(Revision comparison data)
────────────────────────────────────────
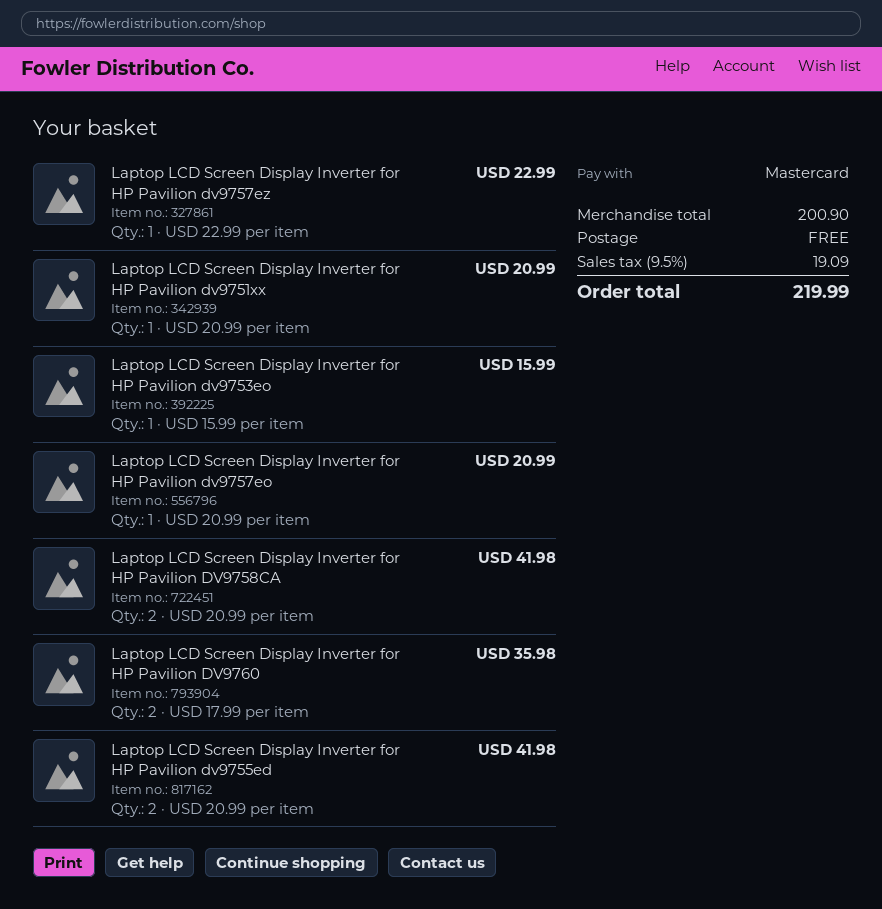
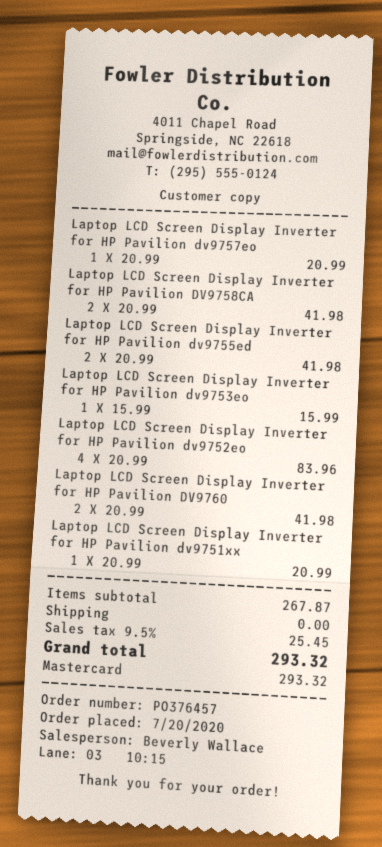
Laptop LCD Screen Display Inverter for HP Pavilion dv9757ez: 1 x 22.99 = 22.99 -> none
Laptop LCD Screen Display Inverter for HP Pavilion DV9760: 2 x 17.99 = 35.98 -> 2 x 20.99 = 41.98
Laptop LCD Screen Display Inverter for HP Pavilion dv9752eo: none -> 4 x 20.99 = 83.96
subtotal: 200.90 -> 267.87
tax: 9.5% = 19.09 -> 9.5% = 25.45
total: 219.99 -> 293.32

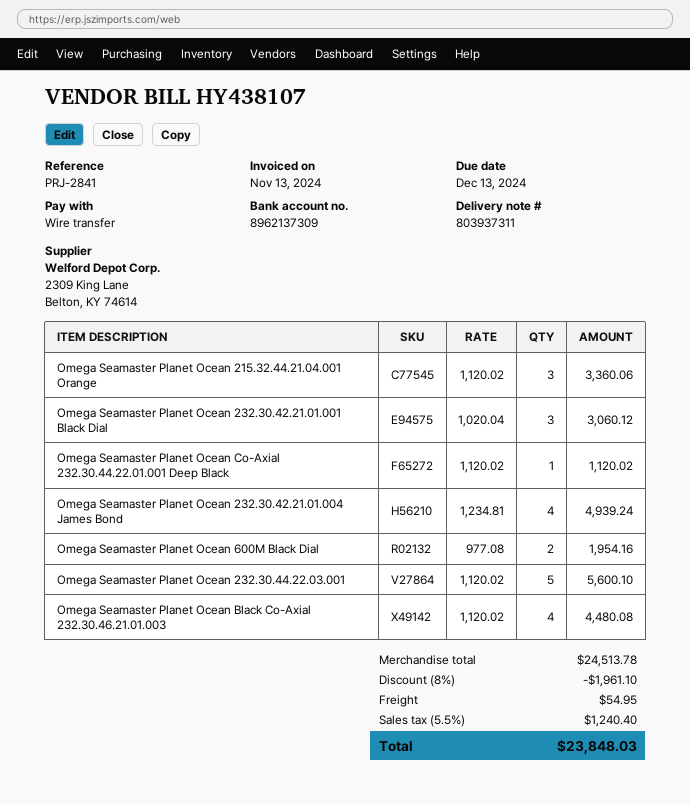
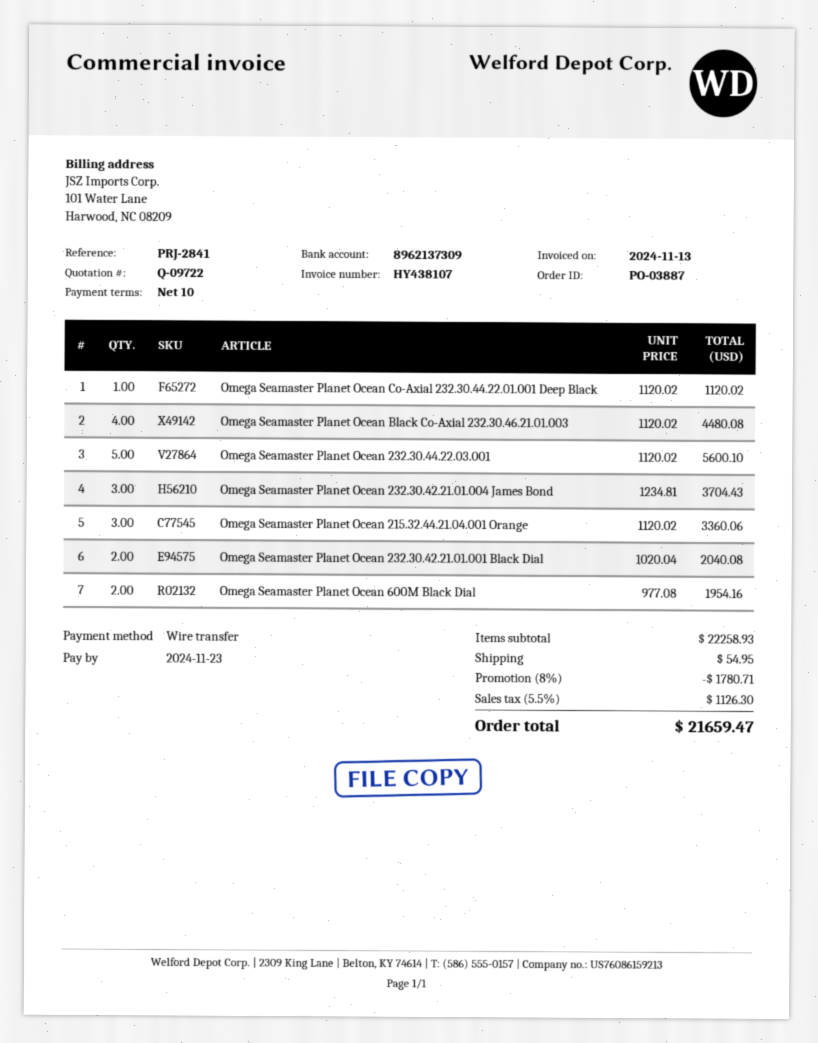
due date: 2024-12-13 -> 2024-11-23
Omega Seamaster Planet Ocean 232.30.42.21.01.001 Black Dial: 3 x 1020.04 = 3060.12 -> 2 x 1020.04 = 2040.08
Omega Seamaster Planet Ocean 232.30.42.21.01.004 James Bond: 4 x 1234.81 = 4939.24 -> 3 x 1234.81 = 3704.43
subtotal: 24513.78 -> 22258.93
discount: 8% = 1961.10 -> 8% = 1780.71
tax: 5.5% = 1240.40 -> 5.5% = 1126.30
total: 23848.03 -> 21659.47

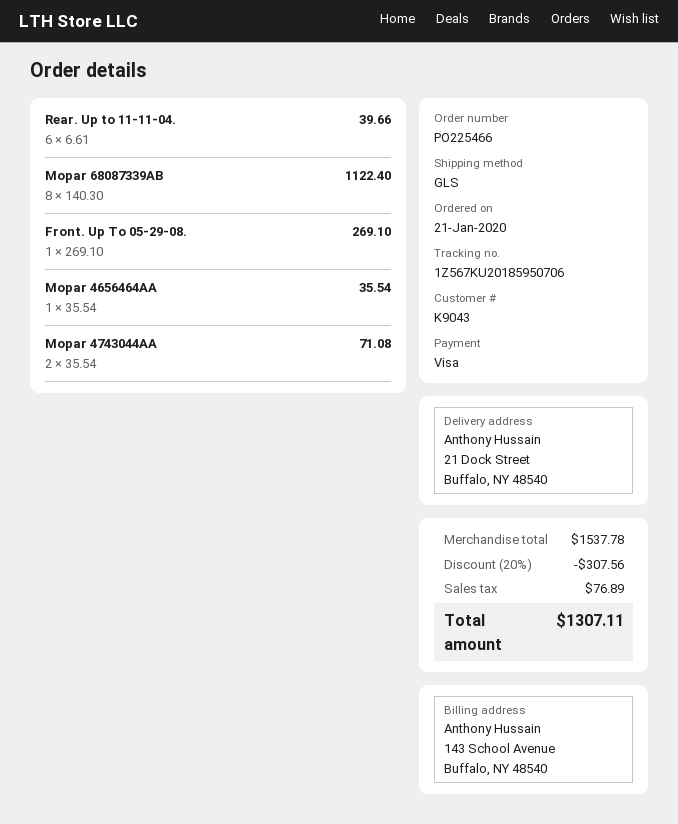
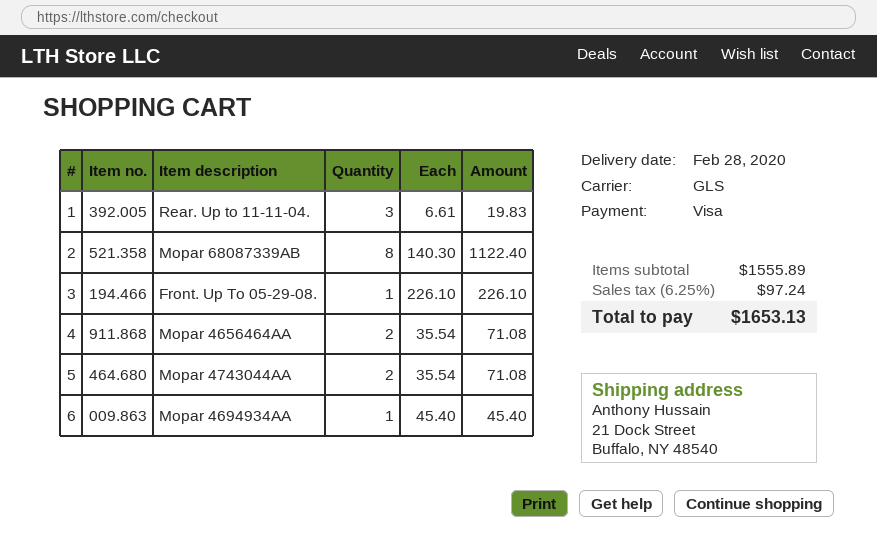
Rear. Up to 11-11-04.: 6 x 6.61 = 39.66 -> 3 x 6.61 = 19.83
Front. Up To 05-29-08.: 1 x 269.10 = 269.10 -> 1 x 226.10 = 226.10
Mopar 4656464AA: 1 x 35.54 = 35.54 -> 2 x 35.54 = 71.08
Mopar 4694934AA: none -> 1 x 45.40 = 45.40
subtotal: 1537.78 -> 1555.89
discount: 20% = 307.56 -> none
tax: 76.89 -> 97.24
total: 1307.11 -> 1653.13

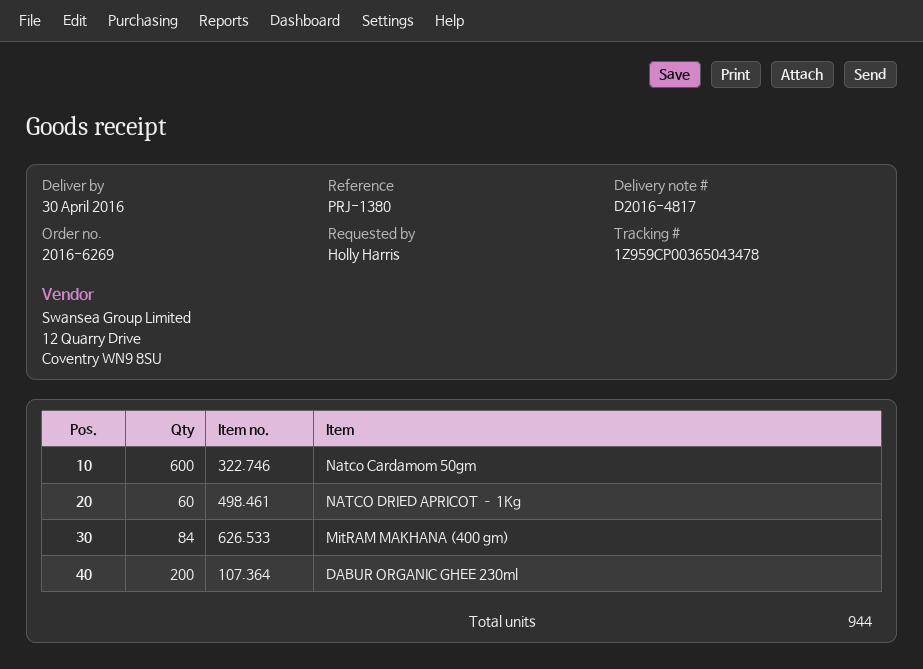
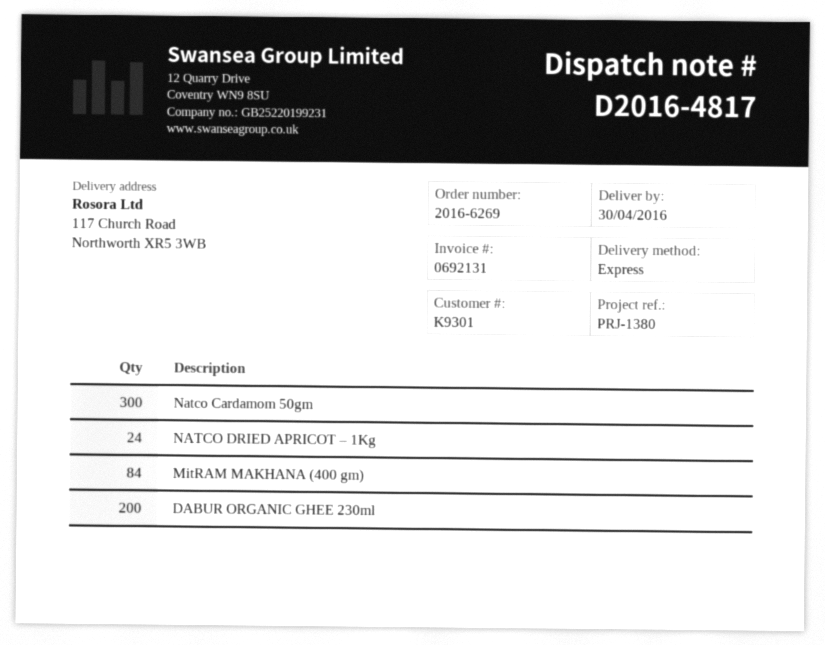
Natco Cardamom 50gm: 600 -> 300
NATCO DRIED APRICOT – 1Kg: 60 -> 24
────────────────────────────────────────
Please set down, exactly and with nothing added, the lines from the line with "total: 1307.11 -> 1653.13" to the end of the entries above, omitting pictures.

__The completed task__:
total: 1307.11 -> 1653.13

Natco Cardamom 50gm: 600 -> 300
NATCO DRIED APRICOT – 1Kg: 60 -> 24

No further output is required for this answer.